Читать «Человек из паутины» онлайн - страница 88

Александр Етоев

– …Все это евфуизмы, – говорила незнакомая личность. – Литература чужда дидактики. Как только поэт начинает говорить: «Не спи, не спи художник» и все такое, поэзия из стихотворной вещи уходит. Приходит Саванарола, в лучшем случае – Макаренко…

– Здрасьте посравши, а это еще что за чудовище? – вмешалась Калерия Карловна в их мирный литературный спор.

– Стопорков Дмитрий Леонидович, – представился человек в футболке, элегантно приподнимаясь в кресле.

– А-а, Стопарьков. Ну и кто же ты, Стопарьков, такой будешь?

– Мамочка, не груби, – вступился за своего гостя арахнид Карл. – Это переводчик и главный редактор издательства «Фанта Мортале».

– Ну, пока не главный, а ответственный всего-навсего, – ответил, улыбнувшись, сидевший. – Я для Карла тимотизан принес – дефицитное лекарство от дерматофитоза. Нога, знаете ли, корень здоровья, а он и лечит и плесень с ноги снимает, так на упаковке написано.

– А куришь зачем? Пепел зачем на ковер роняешь?

– Мамочка, – снова вмешался Карл, – чем ругаться, лучше бы вон закусочку сгоношила. Я голодный, как сто китайцев, и Дмитрий тоже.

– «Сгоношила»… Сгоношу сейчас мешок чугунных орехов, враз подавитесь. Значит, говоришь, переводчик? И с каких-таких языков ты есть переводчик?

– С французского, английского, немного с японского – если с подстрочником.

– Да уж, с японского – это тебе не в пешки на мраморной пешельнице играть. Было в мое время такое представление – «Египетские ночи». Вход стоил недорого – десять копеек. Перед тем как войти в зал, хозяин требовал, чтобы зрители мыли руки из рукомойника. Затем в зале гасили свет и объявляли: «Самая темная тьма, какая была в Египте при фараоне». Через минуту свет включали опять и говорили: «Представление окончено. Выход напротив». И народ шел, люди очередь выстаивали огромную…
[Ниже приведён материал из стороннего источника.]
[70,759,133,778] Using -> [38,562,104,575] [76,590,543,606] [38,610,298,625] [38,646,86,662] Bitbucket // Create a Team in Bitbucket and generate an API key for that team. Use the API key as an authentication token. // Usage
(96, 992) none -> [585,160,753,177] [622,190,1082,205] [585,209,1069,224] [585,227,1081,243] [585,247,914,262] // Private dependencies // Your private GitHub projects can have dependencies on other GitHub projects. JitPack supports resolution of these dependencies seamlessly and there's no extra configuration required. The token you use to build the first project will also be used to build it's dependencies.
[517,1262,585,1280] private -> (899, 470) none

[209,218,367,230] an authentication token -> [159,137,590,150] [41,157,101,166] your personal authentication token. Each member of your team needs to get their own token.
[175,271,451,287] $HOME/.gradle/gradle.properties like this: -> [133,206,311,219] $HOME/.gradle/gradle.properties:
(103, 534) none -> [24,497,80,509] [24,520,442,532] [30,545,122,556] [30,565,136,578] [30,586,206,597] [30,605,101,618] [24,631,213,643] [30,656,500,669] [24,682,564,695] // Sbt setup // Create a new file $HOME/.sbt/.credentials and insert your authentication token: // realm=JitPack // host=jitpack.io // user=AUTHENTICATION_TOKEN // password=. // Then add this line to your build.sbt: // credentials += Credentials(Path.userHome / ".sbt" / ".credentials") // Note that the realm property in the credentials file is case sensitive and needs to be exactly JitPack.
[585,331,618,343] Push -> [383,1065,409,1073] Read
– Мамочка, ты это к чему? – не понял поворота мысли своей хозяйки арахнид Карл.

– К тому, что вся ваша литература эти самые «Египетские ночи» и есть. Снаружи густо, а внутри пусто.

– Мысль хорошая, – сказал Стопорков. – Но я ведь про это и говорю: литература чужда дидактики. Она ничему не учит. Литература должна развлекать и доставлять удовольствие…

– Я однажды зимой иду, – остановила его Калерия, – а на снегу лежит рукавичка. Хорошая рукавичка, новая. Чего, думаю, не поднять – подняла. Тут девочка откуда-то выбегает. «Ой, тётенька, – говорит, – отдайте, это моя рукавичка». Я девочке ее отдаю. А она мне: «Тётенька, а в ней денежка была зелененькая, сто баксов. Я ее бабушке несла, на лекарство». Я: «Какая-такая денежка, не было никакой денежки. Ты, наверное, девочка, охренела?» Девочка как заплачет: «Была, была! Сама ты, тётенька, наверное, охренела». Тут два ухаря каких-то ко мне подходят и говорят: «Нехорошо, гражданочка, обижать маленького ребенка. Поэтому срочно гоните баксы, а за тот моральный урон, который вы ребенку доставили, гоните уже не стольник, а минимум полторы тонны. А если бабок, гражданка, нету, расплатитесь имеющейся недвижимостью. Иначе вам, гражданка, кранты».